The GOP also blames Dempsey for failing to inform U.S. Africa Command, which is responsible for operations in Libya, about the existence of the CIA Annex and intelligence personnel in Benghazi.
“We are puzzled as to how the military leadership expected to effectively respond and rescue Americans in the event of an emergency when it did not even know of the existence of one of the U.S. facilities,” the senators said.
But the Republicans on the committee placed the ultimate blame for the loss of American lives in Benghazi on Hillary Clinton, who was in charge of the State Department at the time.
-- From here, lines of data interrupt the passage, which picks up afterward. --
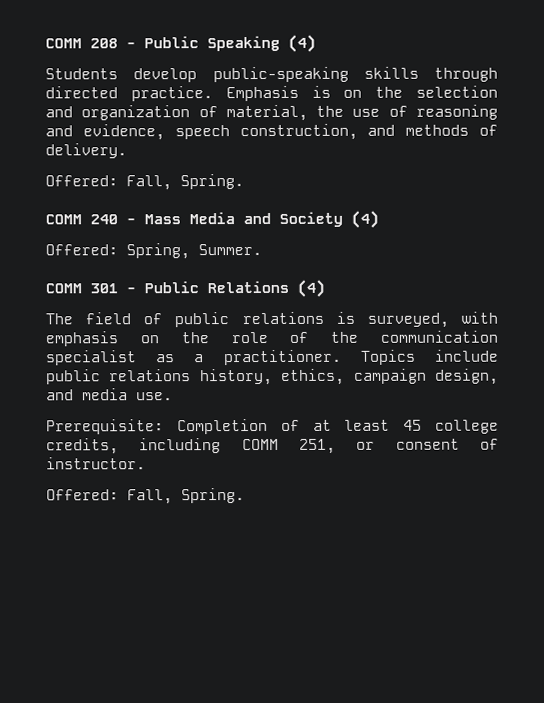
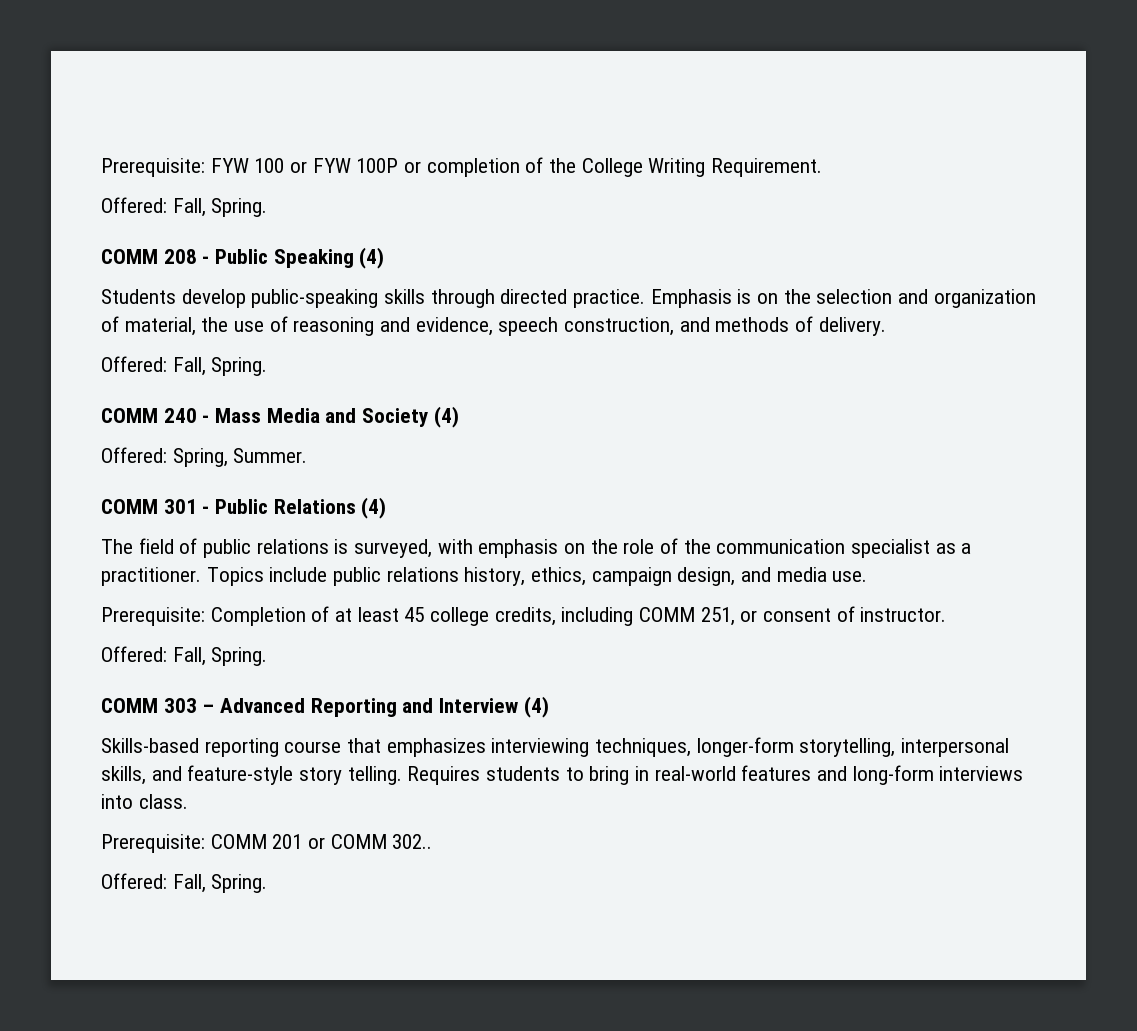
+ Prerequisite: FYW 100 or FYW 100P or completion of the College Writing Requirement.
+ Offered: Fall, Spring.
+ COMM 303 – Advanced Reporting and Interview (4)
+ Skills-based reporting course that emphasizes interviewing techniques, longer-form storytelling, interpersonal skills, and feature-style story telling. Requires students to bring in real-world features and long-form interviews into class.
+ Prerequisite: COMM 201 or COMM 302..
+ Offered: Fall, Spring.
“The final responsibility for security at diplomatic facilities lies with the former Secretary of State, Hillary Clinton,” they said. “The Temporary Mission Facility in Benghazi did not meet the security standards set by the State Department … At the end of the day, she was responsible for ensuring the safety of all Americans serving in our diplomatic facilities. Her failure to do so clearly made a difference in the lives of the four murdered Americans and their families.”
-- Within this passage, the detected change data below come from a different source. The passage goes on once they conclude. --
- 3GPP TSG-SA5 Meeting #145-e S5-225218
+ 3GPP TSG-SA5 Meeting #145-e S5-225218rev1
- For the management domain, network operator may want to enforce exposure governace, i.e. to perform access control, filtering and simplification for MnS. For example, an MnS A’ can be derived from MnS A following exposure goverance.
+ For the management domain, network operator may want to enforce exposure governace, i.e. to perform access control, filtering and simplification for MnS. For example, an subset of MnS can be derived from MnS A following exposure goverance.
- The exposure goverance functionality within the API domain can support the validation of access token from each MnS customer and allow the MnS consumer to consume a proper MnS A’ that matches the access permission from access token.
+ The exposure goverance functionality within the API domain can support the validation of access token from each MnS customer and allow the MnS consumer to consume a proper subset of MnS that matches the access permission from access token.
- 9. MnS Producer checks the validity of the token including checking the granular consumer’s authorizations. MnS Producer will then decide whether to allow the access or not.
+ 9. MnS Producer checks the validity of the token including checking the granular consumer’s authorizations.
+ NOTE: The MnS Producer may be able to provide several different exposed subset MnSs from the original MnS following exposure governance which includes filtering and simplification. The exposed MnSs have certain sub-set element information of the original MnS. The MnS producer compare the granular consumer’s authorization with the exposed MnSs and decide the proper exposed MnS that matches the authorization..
Cmdr. Scott McIlnay, a spokesman for the Joint Staff, issued the following statement to Stars and Stripes when asked to respond to the committee members’ criticism of Dempsey:
“The Chairman has testified before Congress multiple times on the military response to the attacks in Benghazi that claimed the lives of Ambassador Stevens, Tyrone Woods, Glen Doherty and Sean Smith. Our forces were ordered to respond upon notification of the attack. But the fact remains, as we have repeatedly indicated, that U.S. military forces could not have arrived in time to mount a rescue of those Americans who were killed and injured that night.”
The full committee report offered a similar assessment.
“There were no U.S. military resources in position to intervene in short order in Benghazi to help defend the Temporary Mission Facility and its Annex on September 11 and 12, 2012,” the report states. “The small number of U.S. military resources devoted to the vast and often ungoverned North African landscape makes it unlikely that DOD can respond in short periods to all potential crises across North Africa.”
Following the Benghazi attacks, the U.S. military set up a Special Purpose Marine Air-Ground Task Force to respond to future Benghazi-like scenarios in North Africa. The SP-MAGTF is now based in Moron, Spain. Another new crisis-response force — the East Africa Response Force — has also been established to deal with similar crises in other parts of Africa. The EARF is based at Camp Lemonnier, Djibouti.